The difference between the animal's response to simulated osteoarthritis and a patient with osteoarthritis for DMOAD treatment depends largely on collagenase, an enzyme that is believed to be actively involved in the pathogenesis of osteoarthritis. In rodents with modeled OA, interstitial collagenase inhibitors (collagenase-1 or matrix metalloproteinase (MMP) -1) are often found, but the homologue of human collagenase-1 is not found in rodents, it probably does not exist. Thus, specific inhibitors of human collagenase-1 will not exhibit therapeutic efficacy in rodents with experimental osteoarthritis. Most MMP inhibitors created to date are non-selective and therefore inhibit collagenase-3 (MMP-13), which is involved in the pathogenesis of experimental osteoarthritis in rodents. Moreover, studies by NRA Beeley and co-authors (1994), JMP Freije and co-authors (1994) show that human collagenase-3 is expressed in the articular cartilage of patients with osteoarthritis and, possibly, plays a role in the pathogenesis of the disease.

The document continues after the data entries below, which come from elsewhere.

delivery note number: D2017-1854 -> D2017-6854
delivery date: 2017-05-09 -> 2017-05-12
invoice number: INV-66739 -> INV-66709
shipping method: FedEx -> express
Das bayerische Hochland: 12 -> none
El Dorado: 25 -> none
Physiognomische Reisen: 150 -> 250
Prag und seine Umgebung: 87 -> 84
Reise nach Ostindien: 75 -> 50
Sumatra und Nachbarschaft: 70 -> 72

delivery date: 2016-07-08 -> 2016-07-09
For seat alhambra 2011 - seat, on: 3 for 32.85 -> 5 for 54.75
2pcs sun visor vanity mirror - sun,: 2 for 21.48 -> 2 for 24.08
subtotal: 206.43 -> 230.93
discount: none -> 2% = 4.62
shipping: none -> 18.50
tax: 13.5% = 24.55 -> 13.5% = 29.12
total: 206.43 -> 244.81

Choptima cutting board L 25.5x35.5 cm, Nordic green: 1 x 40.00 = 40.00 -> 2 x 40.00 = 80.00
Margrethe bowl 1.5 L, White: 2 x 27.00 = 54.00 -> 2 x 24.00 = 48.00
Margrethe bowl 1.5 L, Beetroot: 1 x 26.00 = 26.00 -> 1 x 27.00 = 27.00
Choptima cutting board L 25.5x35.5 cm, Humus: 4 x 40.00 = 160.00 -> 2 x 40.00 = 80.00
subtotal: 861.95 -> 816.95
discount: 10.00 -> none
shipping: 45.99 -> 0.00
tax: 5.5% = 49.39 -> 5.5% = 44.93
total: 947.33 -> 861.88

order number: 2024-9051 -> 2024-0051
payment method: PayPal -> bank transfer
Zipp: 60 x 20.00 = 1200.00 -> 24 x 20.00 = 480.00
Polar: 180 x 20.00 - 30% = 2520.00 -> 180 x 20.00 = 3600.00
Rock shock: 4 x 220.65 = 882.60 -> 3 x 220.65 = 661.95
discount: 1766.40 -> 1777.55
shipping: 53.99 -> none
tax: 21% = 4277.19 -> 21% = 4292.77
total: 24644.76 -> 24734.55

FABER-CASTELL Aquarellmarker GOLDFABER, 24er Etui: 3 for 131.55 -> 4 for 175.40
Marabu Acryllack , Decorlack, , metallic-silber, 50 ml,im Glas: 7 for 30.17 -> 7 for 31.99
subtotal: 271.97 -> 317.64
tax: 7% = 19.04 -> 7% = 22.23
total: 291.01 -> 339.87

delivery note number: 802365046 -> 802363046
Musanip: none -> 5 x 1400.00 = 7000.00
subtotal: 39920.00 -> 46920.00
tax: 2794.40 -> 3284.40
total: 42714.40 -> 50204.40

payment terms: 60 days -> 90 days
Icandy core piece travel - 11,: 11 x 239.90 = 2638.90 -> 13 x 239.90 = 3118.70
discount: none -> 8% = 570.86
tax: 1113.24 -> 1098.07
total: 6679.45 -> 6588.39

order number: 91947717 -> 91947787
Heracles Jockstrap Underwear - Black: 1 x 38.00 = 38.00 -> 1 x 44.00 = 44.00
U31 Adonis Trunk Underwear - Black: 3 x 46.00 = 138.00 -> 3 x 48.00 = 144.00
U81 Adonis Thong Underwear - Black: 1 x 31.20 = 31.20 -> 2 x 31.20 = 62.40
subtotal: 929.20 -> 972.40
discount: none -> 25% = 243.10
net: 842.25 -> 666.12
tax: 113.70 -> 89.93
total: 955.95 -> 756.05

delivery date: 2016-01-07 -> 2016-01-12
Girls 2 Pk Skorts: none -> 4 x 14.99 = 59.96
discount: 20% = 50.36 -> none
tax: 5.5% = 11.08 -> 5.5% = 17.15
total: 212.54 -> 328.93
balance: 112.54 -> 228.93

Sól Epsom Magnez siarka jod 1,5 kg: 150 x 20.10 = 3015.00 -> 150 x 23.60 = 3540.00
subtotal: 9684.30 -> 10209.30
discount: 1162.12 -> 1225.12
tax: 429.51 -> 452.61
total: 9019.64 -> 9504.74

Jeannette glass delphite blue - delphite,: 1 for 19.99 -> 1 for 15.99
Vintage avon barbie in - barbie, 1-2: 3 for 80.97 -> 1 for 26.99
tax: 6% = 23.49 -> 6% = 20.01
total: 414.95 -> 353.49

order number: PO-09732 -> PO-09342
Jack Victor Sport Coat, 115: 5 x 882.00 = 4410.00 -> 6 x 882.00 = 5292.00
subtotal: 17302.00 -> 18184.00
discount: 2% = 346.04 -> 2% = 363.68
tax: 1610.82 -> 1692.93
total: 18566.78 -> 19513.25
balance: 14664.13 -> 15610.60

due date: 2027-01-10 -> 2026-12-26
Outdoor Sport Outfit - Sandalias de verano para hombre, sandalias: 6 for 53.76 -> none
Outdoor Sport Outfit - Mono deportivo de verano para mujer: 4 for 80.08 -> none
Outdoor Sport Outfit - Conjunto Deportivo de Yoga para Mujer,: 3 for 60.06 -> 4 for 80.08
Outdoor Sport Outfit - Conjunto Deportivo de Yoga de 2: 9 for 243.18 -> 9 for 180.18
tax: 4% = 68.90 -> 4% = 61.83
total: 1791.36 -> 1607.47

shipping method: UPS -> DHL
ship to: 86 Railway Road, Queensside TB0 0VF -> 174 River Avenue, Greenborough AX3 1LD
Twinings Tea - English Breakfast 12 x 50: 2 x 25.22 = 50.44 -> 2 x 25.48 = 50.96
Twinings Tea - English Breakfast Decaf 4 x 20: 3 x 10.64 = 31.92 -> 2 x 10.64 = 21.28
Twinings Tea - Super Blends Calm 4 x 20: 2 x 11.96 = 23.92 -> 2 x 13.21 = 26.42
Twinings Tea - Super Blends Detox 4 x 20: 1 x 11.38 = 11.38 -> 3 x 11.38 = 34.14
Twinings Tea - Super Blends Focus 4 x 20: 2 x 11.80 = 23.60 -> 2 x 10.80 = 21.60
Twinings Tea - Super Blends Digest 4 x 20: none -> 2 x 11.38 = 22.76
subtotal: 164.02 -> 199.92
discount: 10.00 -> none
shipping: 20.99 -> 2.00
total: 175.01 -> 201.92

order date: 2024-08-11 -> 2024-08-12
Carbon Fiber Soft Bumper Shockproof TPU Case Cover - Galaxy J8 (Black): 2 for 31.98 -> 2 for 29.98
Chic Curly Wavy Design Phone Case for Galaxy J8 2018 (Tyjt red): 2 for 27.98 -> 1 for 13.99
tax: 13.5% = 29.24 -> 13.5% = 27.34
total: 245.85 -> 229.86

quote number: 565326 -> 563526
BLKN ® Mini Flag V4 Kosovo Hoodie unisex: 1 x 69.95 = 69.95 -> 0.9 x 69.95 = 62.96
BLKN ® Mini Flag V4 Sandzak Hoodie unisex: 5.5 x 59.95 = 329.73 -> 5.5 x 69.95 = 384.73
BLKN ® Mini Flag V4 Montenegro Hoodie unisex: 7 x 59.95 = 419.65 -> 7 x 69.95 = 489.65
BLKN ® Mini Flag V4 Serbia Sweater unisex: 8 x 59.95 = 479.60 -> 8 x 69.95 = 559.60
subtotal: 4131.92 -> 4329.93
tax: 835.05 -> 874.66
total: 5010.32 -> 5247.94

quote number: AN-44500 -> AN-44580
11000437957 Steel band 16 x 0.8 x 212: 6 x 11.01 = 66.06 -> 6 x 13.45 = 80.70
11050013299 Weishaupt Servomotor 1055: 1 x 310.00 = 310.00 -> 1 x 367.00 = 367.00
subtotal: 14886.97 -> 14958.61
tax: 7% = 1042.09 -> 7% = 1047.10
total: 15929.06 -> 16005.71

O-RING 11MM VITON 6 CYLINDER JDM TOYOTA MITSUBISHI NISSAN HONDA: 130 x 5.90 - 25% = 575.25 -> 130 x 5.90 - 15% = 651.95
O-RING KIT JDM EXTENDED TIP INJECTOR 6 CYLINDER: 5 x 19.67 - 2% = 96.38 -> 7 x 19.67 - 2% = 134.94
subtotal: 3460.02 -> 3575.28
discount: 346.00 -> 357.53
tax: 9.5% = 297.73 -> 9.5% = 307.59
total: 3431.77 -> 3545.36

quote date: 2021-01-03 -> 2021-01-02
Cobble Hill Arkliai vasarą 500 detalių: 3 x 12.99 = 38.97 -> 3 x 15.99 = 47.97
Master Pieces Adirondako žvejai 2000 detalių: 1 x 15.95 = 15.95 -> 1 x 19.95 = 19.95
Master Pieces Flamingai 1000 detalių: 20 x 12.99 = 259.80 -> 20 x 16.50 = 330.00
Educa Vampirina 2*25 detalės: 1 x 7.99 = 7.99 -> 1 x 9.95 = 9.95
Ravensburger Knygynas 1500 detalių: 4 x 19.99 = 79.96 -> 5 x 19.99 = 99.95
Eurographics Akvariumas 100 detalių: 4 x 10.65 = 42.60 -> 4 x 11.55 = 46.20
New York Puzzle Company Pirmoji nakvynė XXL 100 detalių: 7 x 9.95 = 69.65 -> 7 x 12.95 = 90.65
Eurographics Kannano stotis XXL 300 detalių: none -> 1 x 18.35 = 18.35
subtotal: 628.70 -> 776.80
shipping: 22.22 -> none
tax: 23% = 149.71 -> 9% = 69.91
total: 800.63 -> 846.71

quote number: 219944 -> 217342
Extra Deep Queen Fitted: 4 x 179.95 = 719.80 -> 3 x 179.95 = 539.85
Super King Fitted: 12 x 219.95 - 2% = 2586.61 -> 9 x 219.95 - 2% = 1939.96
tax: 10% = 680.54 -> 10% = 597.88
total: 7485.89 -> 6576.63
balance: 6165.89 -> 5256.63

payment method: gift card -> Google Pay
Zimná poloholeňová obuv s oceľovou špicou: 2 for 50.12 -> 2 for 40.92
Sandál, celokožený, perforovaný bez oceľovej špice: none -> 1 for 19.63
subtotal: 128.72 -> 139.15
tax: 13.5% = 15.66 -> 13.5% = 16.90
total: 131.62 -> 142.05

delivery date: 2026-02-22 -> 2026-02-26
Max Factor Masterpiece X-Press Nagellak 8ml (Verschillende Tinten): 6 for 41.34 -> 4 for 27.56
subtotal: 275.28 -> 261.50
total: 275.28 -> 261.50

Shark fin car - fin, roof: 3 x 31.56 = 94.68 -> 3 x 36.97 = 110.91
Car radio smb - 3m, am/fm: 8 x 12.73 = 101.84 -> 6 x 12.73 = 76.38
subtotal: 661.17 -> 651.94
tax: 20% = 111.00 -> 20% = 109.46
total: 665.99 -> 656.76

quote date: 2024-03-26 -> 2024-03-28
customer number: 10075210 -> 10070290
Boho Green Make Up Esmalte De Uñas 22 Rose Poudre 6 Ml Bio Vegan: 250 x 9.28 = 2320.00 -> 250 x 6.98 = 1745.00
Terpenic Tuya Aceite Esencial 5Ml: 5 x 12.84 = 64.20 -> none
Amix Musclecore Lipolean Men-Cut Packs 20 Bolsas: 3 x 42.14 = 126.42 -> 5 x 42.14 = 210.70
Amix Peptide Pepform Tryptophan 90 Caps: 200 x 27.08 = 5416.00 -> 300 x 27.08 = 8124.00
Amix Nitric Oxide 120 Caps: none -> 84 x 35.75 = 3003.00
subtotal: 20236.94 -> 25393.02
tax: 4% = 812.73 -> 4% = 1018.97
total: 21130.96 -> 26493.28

It can be assumed that these mediators, receptors or enzymes play a similar role in the pathogenesis of simulated osteoarthritis in a particular animal and in humans. An example is the chemotactic ability of leukotriene B4, which is the same in humans, mice and rabbits, but the activity of antagonists of this biologically active substance between animal species is 1000 times different. In order to avoid such inaccuracies in experiments, it is necessary to create methods that allow investigating pharmacodynamics in vivo. For example, one can study the effect of any substances on the activity of exogenous enzymes or human mediators. This technique was applied by V Ganu and co-authors (1994) to assess the activity of MMP inhibitors by determining the ability of drugs to inhibit the release of proteoglycans from articular cartilage after injection of human stromolesin into the rabbit's knee.

Although the results obtained in the simulated osteoarthritis experiment may lead to an incorrect evaluation of potential DMOAD, the model of osteoarthrosis in animals plays an important role in basic studies. The final decision on the effectiveness of pharmacological agents in the treatment of human diseases can be done only after the third phase of clinical trials in humans.